Write out, exactly and in full, the records given below, but not their pictures.

-- Opening Marker --

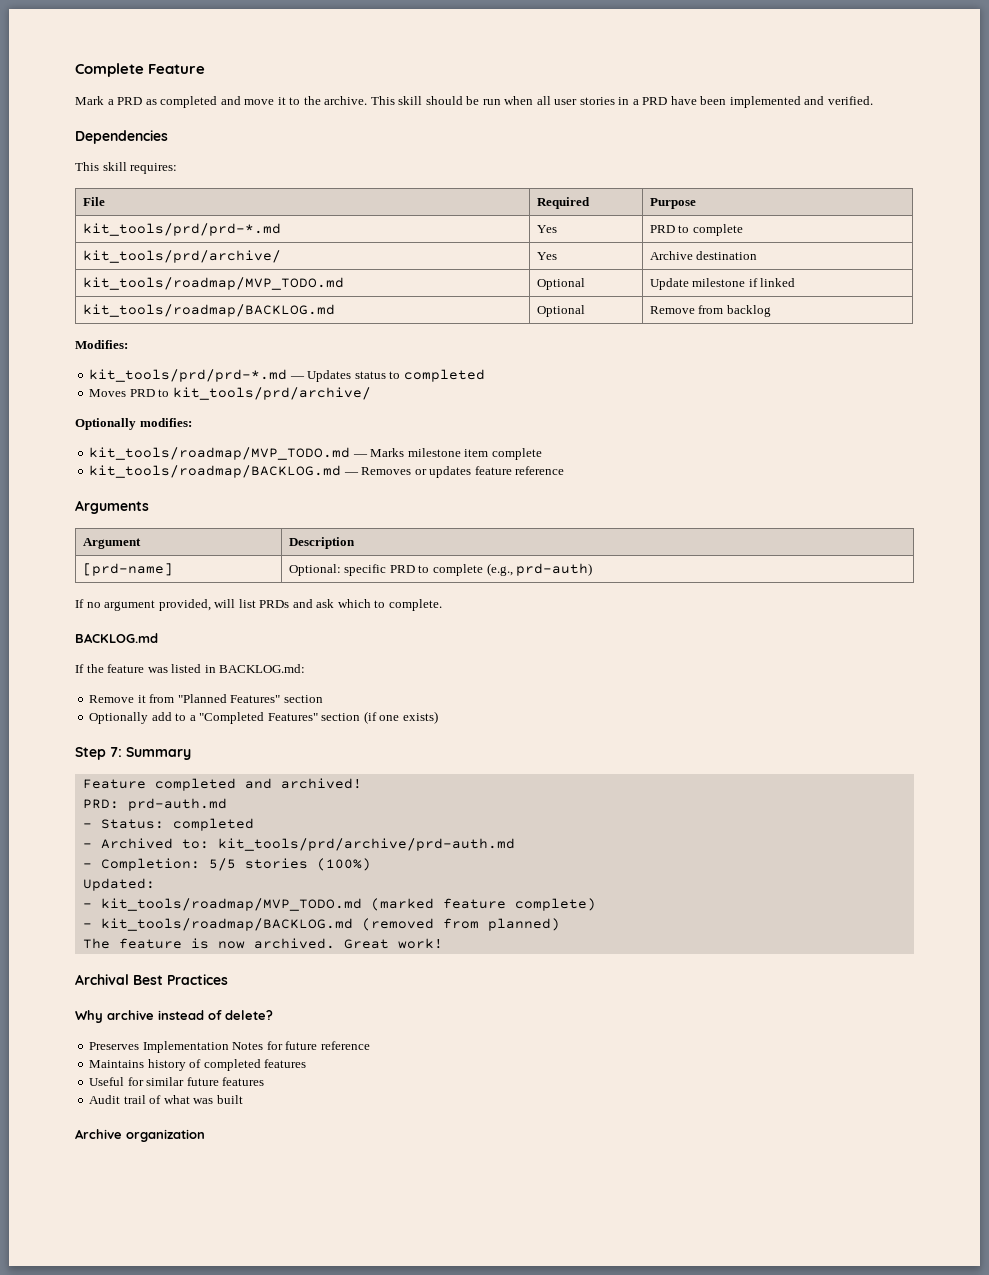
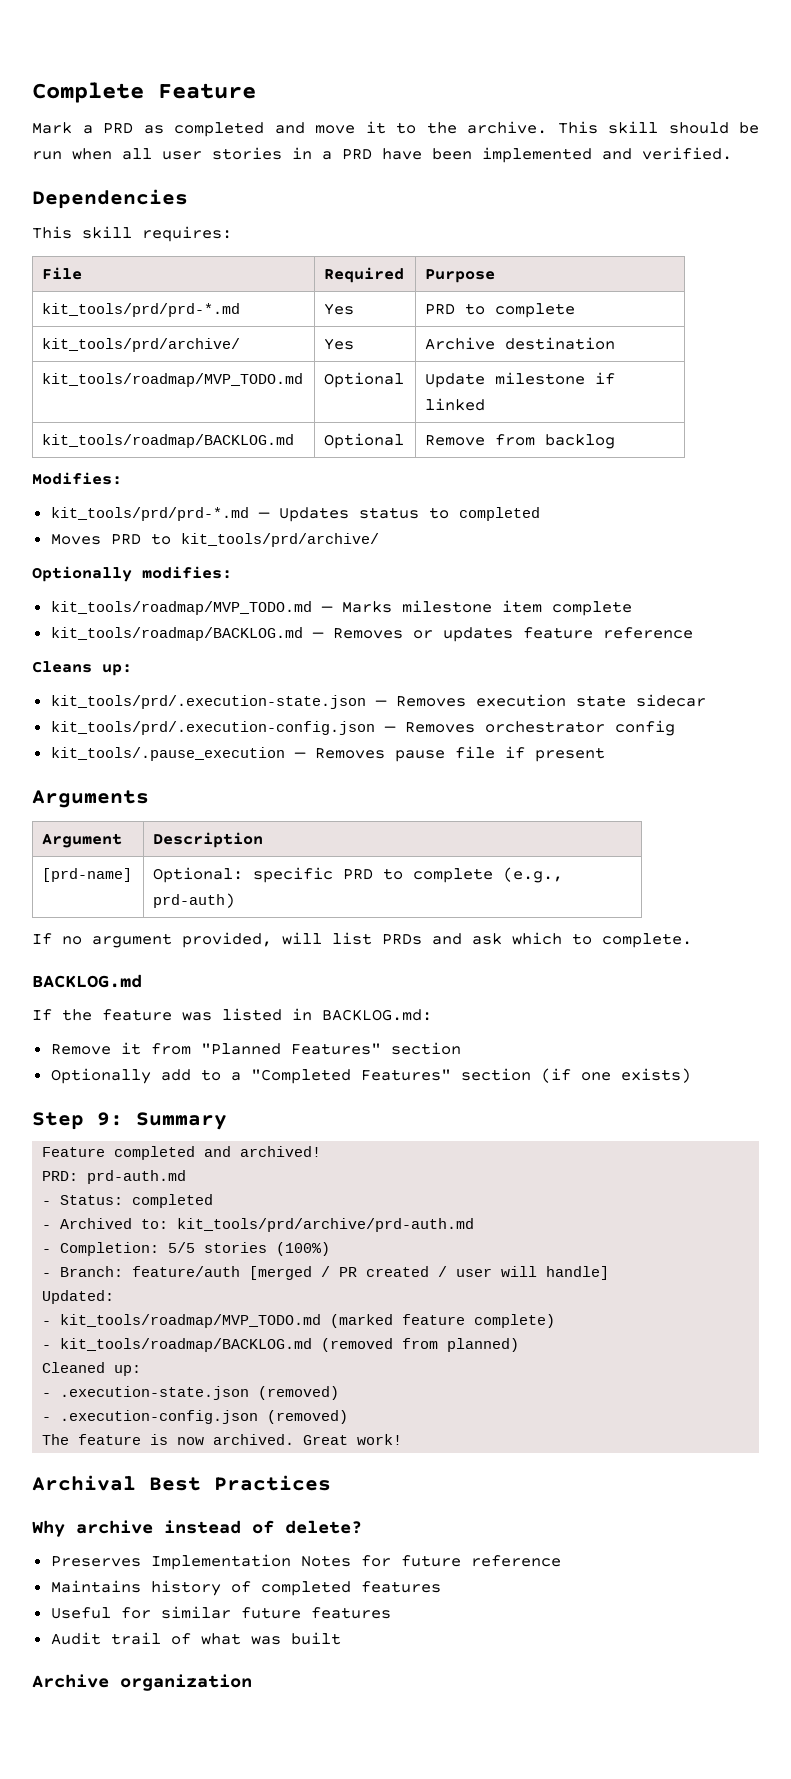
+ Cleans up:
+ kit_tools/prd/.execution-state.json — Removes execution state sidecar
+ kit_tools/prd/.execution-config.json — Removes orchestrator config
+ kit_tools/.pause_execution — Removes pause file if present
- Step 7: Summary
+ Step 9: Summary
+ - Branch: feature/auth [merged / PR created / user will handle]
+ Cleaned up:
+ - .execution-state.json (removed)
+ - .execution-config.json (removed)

-- Closing Marker --

SOLUTION TO THE PROBLEM –
+ Cleans up:
+ kit_tools/prd/.execution-state.json — Removes execution state sidecar
+ kit_tools/prd/.execution-config.json — Removes orchestrator config
+ kit_tools/.pause_execution — Removes pause file if present
- Step 7: Summary
+ Step 9: Summary
+ - Branch: feature/auth [merged / PR created / user will handle]
+ Cleaned up:
+ - .execution-state.json (removed)
+ - .execution-config.json (removed)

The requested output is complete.